Work required:
Only lines, not pictures: please repeat exactly the lines from the one with "html: <tr> <td>≤15</td>" through the end of the listing.

Material supplied:
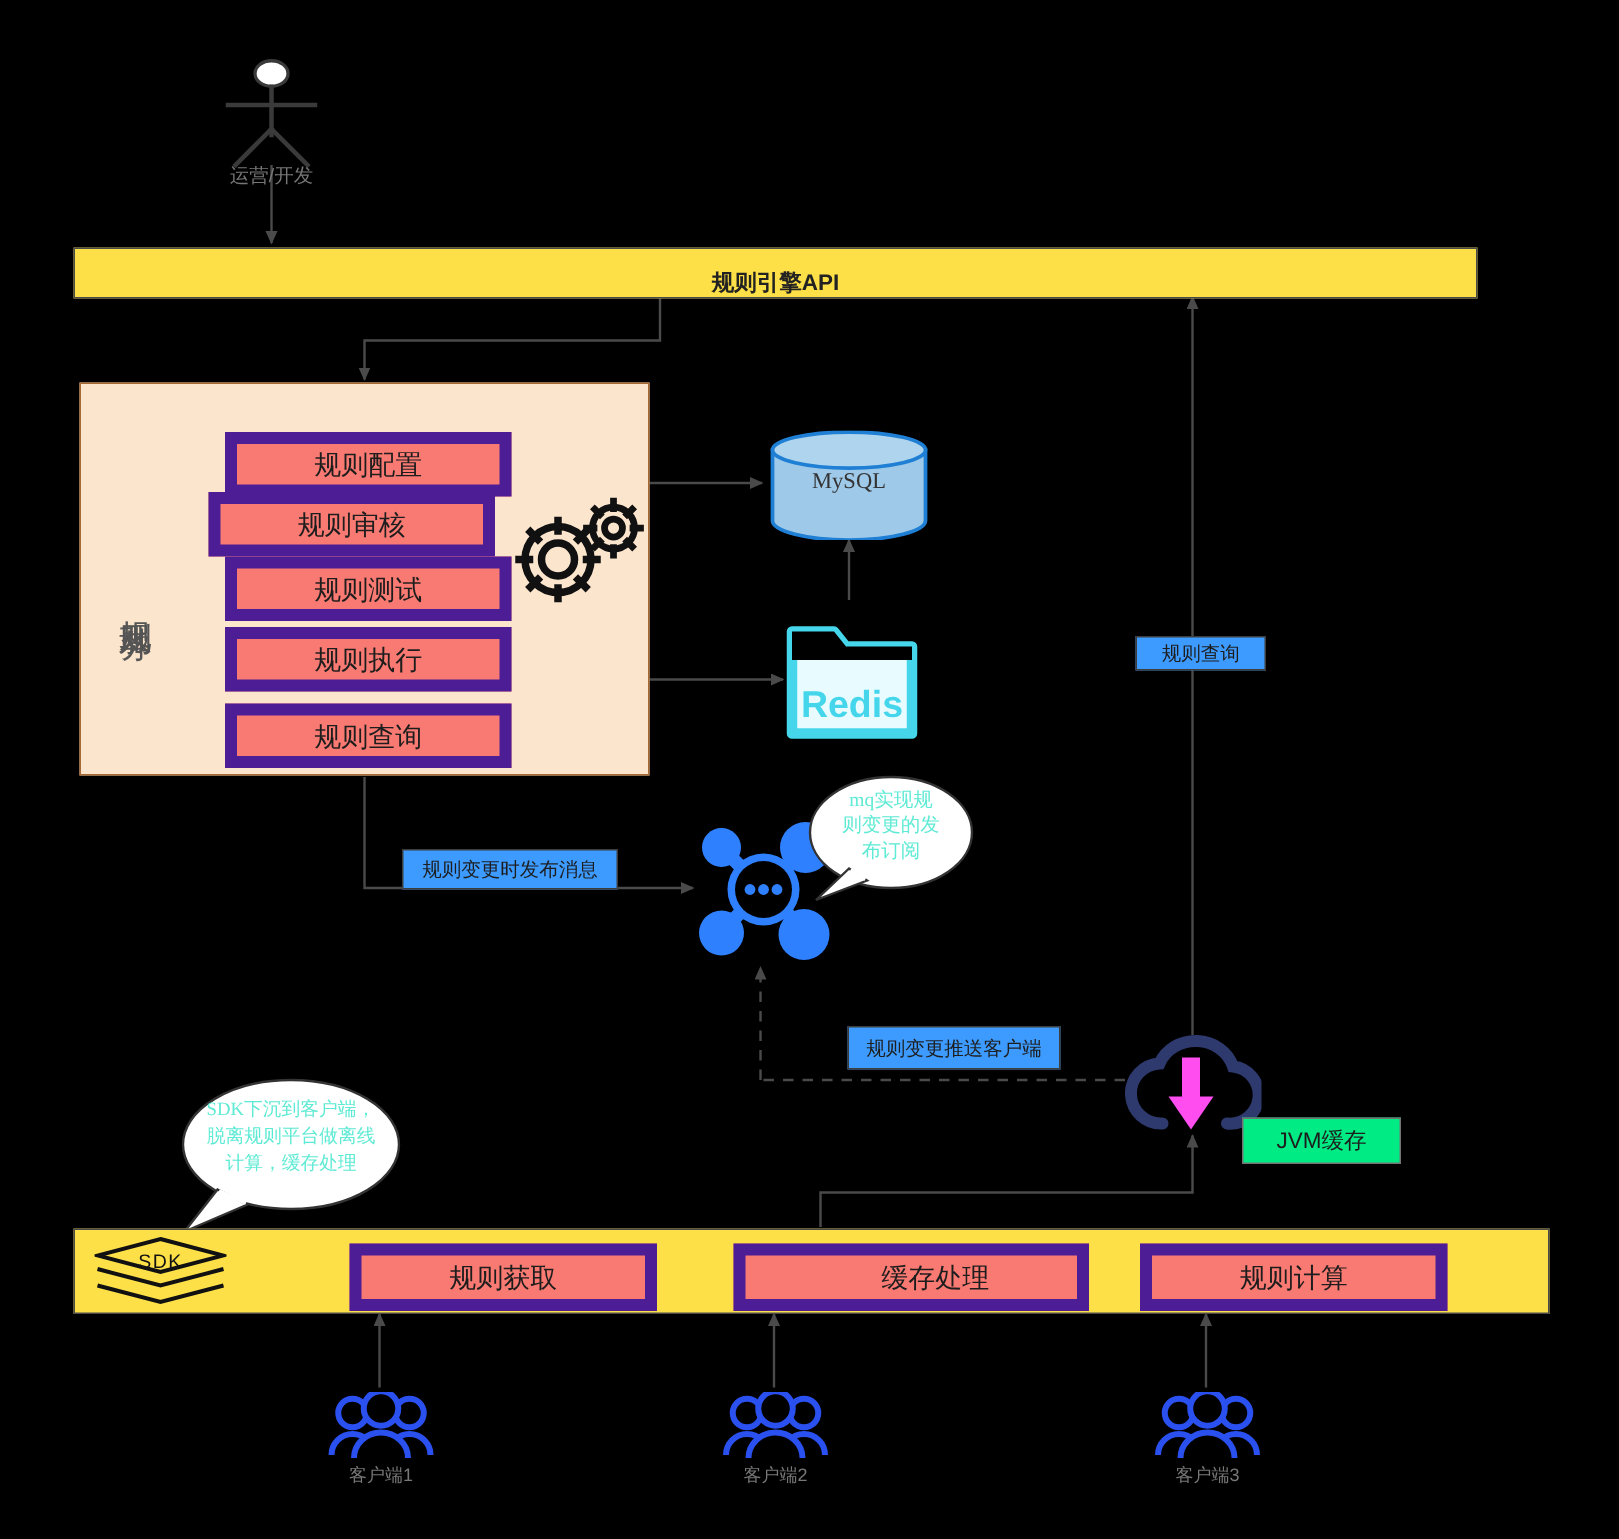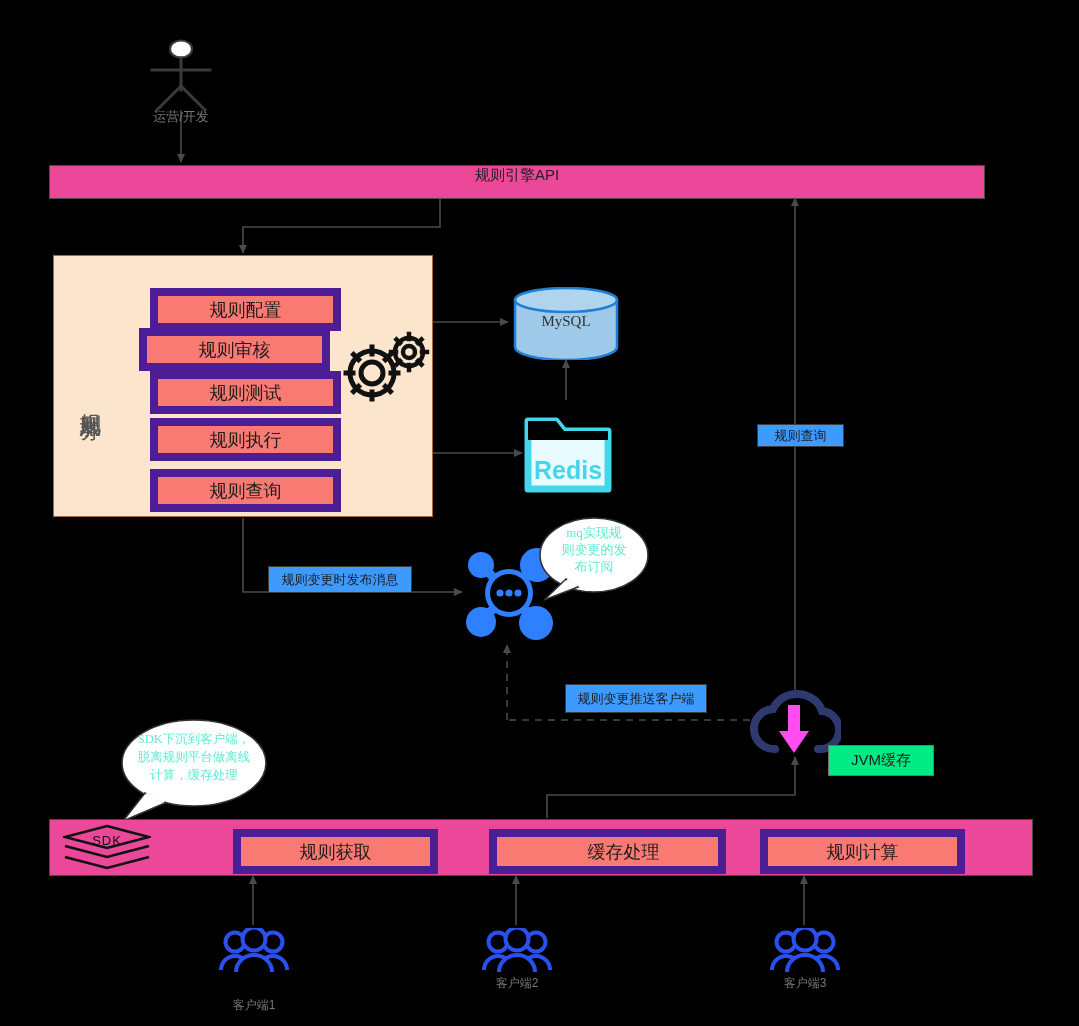"规则引擎API" .barbox { align-items: flex-start -> flex-end; background: #ec4899 -> #fde047; font-weight: none -> bold }
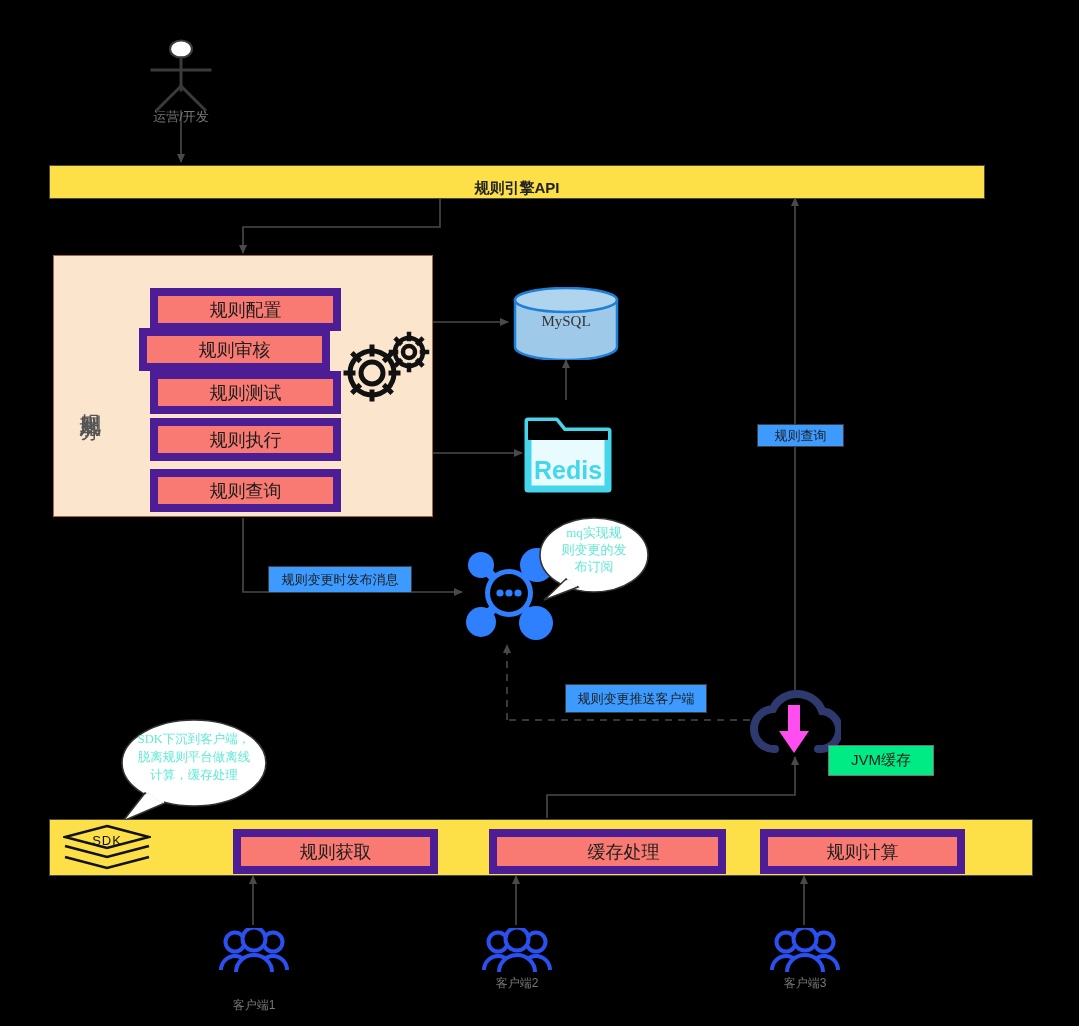"客户端1" div.caption { margin-top: 22px -> none }
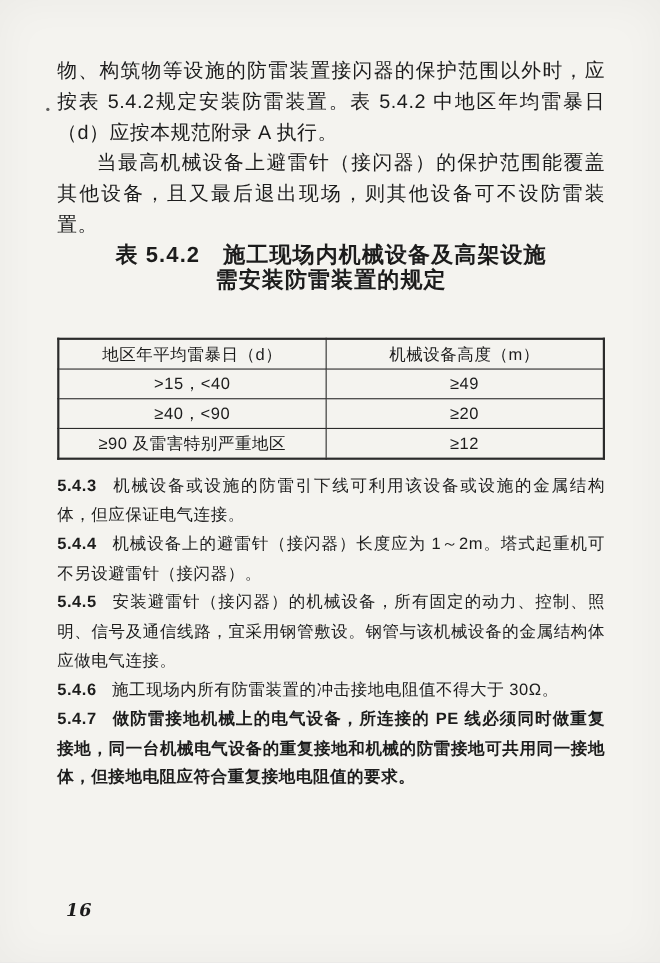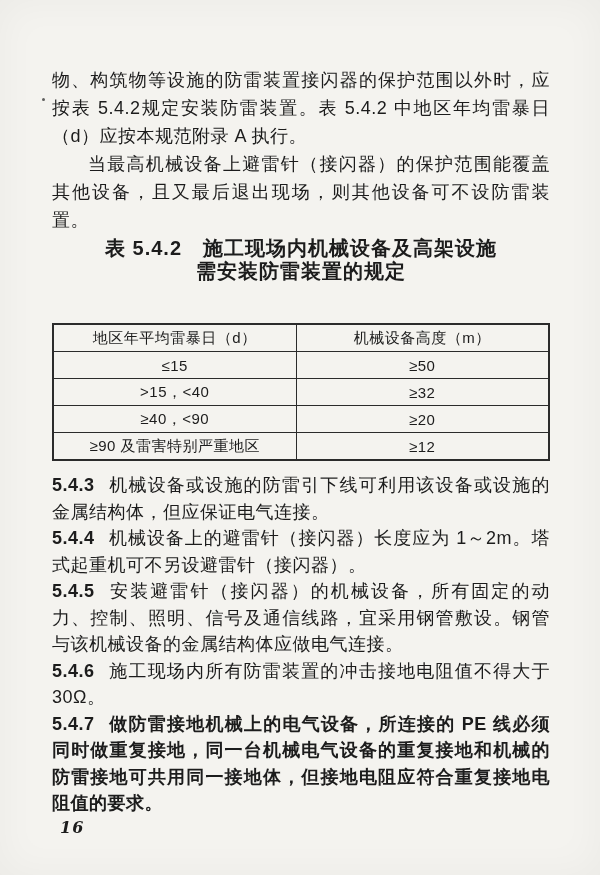"物、构筑物等设施的防雷装置接闪器的保护范围以外时，应按表" .content { padding-top: 66px -> 50px }
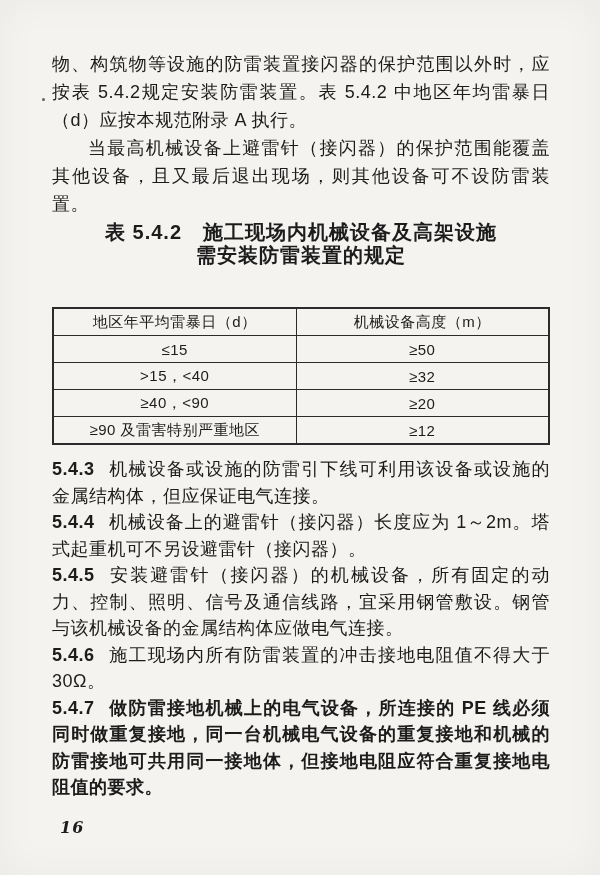"≤15" tr { html: <tr> <td>≤15</td> <td>≥50</td> </tr> -> none }
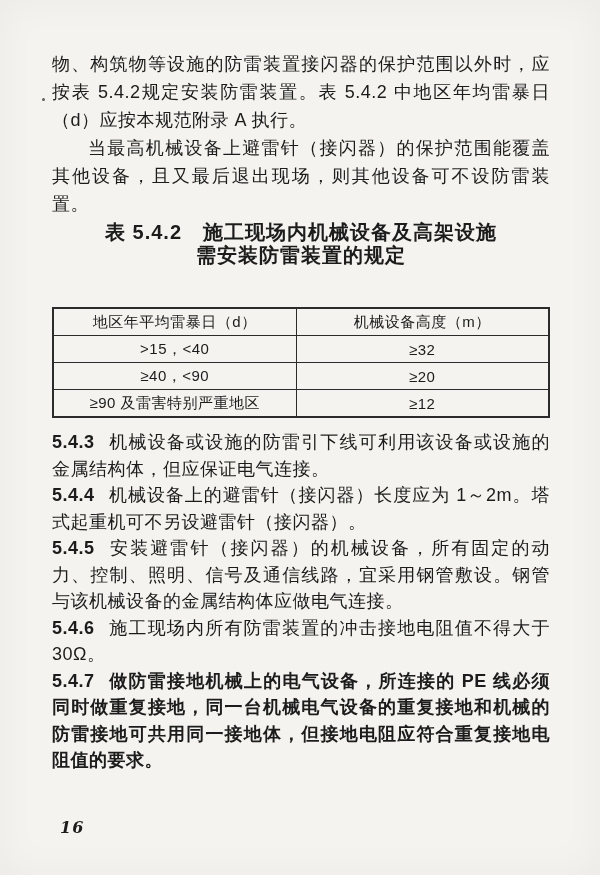"≥32" td { text: 32 -> 49 }
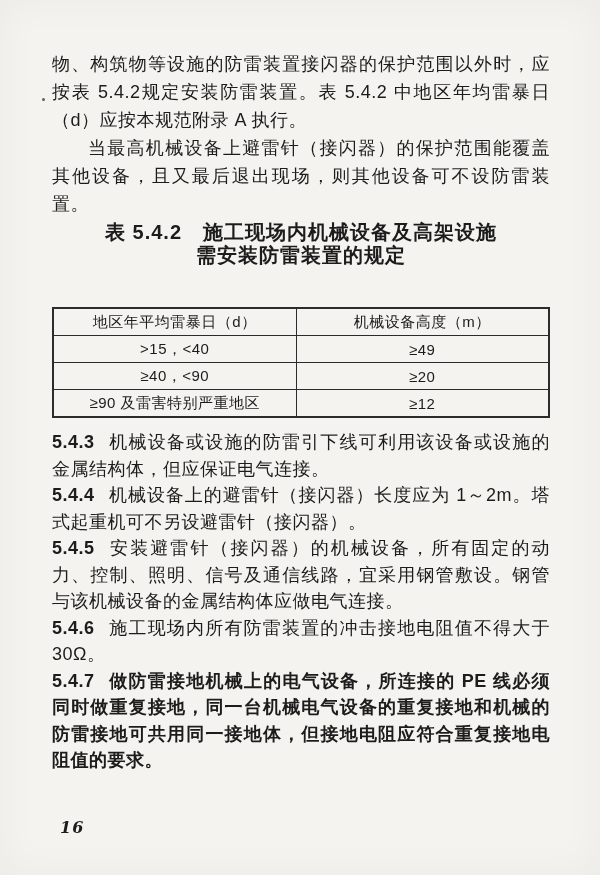"5.4.3" .sec-para { font-size: 18px -> 15px }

Response to the task:
"≤15" tr { html: <tr> <td>≤15</td> <td>≥50</td> </tr> -> none }
"≥32" td { text: 32 -> 49 }
"5.4.3" .sec-para { font-size: 18px -> 15px }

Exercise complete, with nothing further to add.